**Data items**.
================

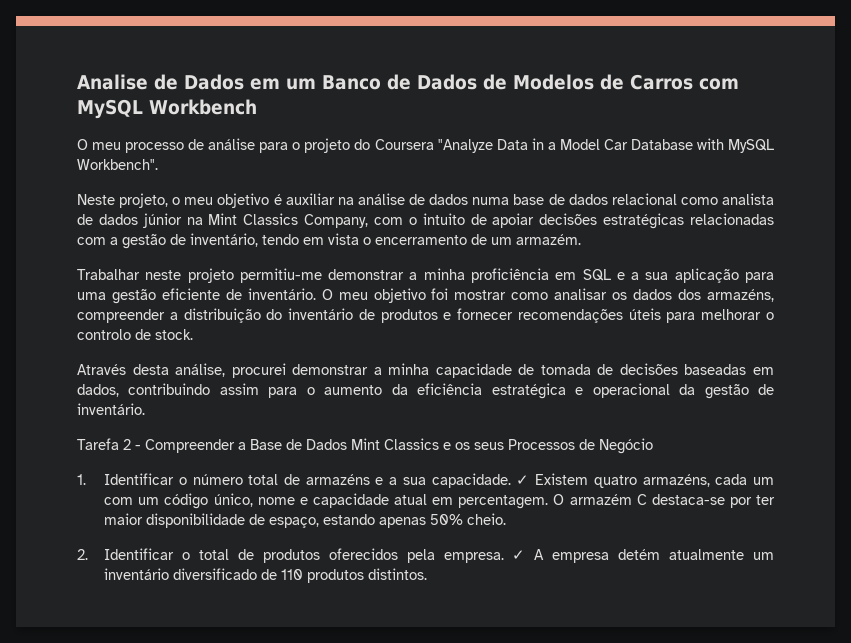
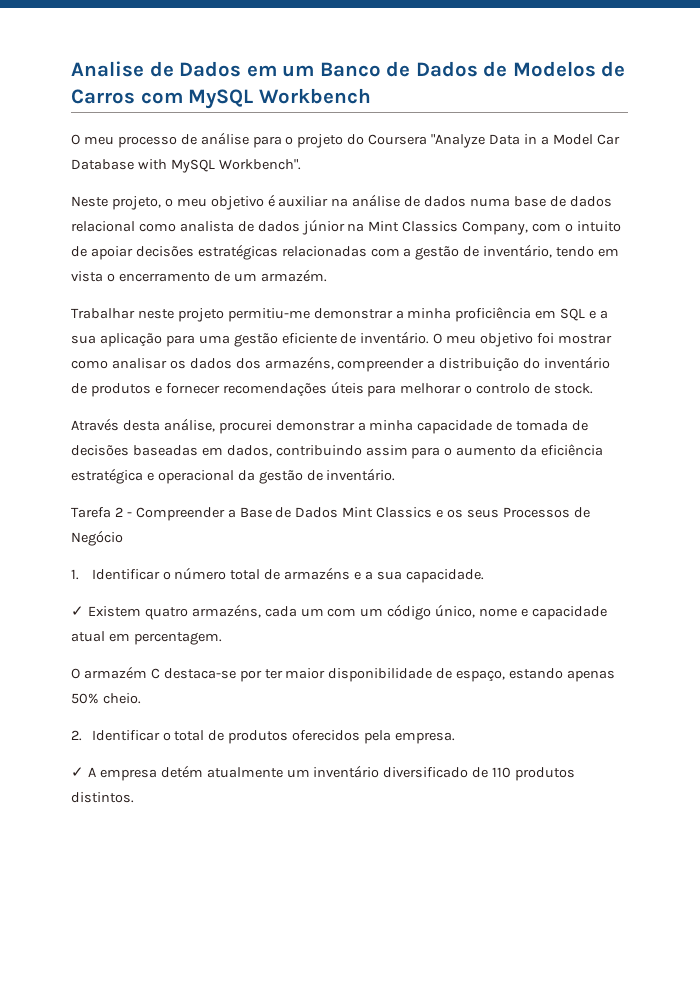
- 1. Identificar o número total de armazéns e a sua capacidade. ✓ Existem quatro armazéns, cada um com um código único, nome e capacidade atual em percentagem. O armazém C destaca-se por ter maior disponibilidade de espaço, estando apenas 50% cheio.
+ 1. Identificar o número total de armazéns e a sua capacidade.
+ ✓ Existem quatro armazéns, cada um com um código único, nome e capacidade atual em percentagem.
+ O armazém C destaca-se por ter maior disponibilidade de espaço, estando apenas 50% cheio.
- 2. Identificar o total de produtos oferecidos pela empresa. ✓ A empresa detém atualmente um inventário diversificado de 110 produtos distintos.
+ 2. Identificar o total de produtos oferecidos pela empresa.
+ ✓ A empresa detém atualmente um inventário diversificado de 110 produtos distintos.

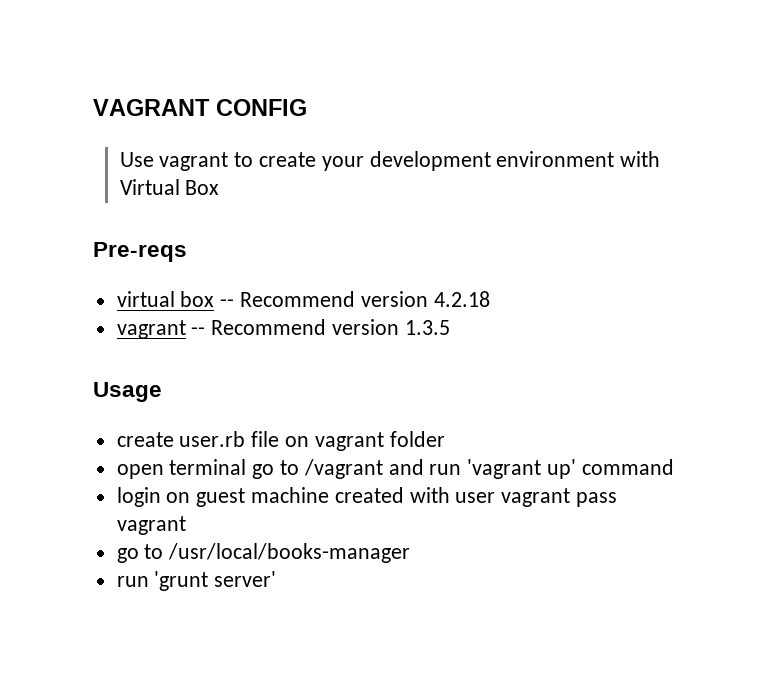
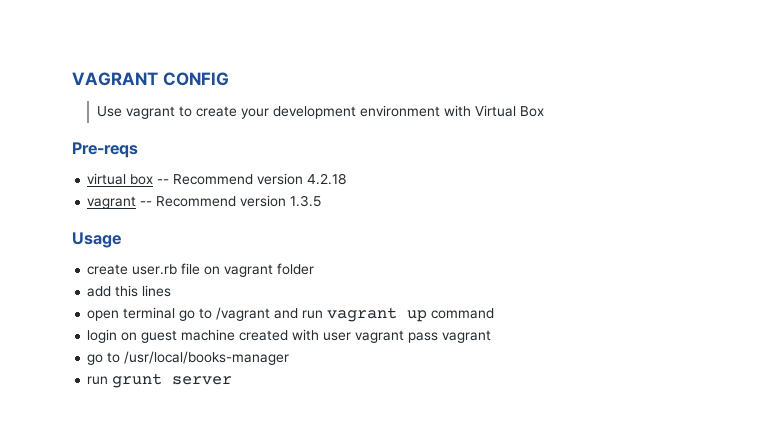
+ add this lines
- open terminal go to /vagrant and run 'vagrant up' command
+ open terminal go to /vagrant and run vagrant up command
- run 'grunt server'
+ run grunt server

================

Output consists of exactly the lines from the one containing "vagrant up command" to the end of the records above, retyped without change and with nothing extra.

+ open terminal go to /vagrant and run vagrant up command
- run 'grunt server'
+ run grunt server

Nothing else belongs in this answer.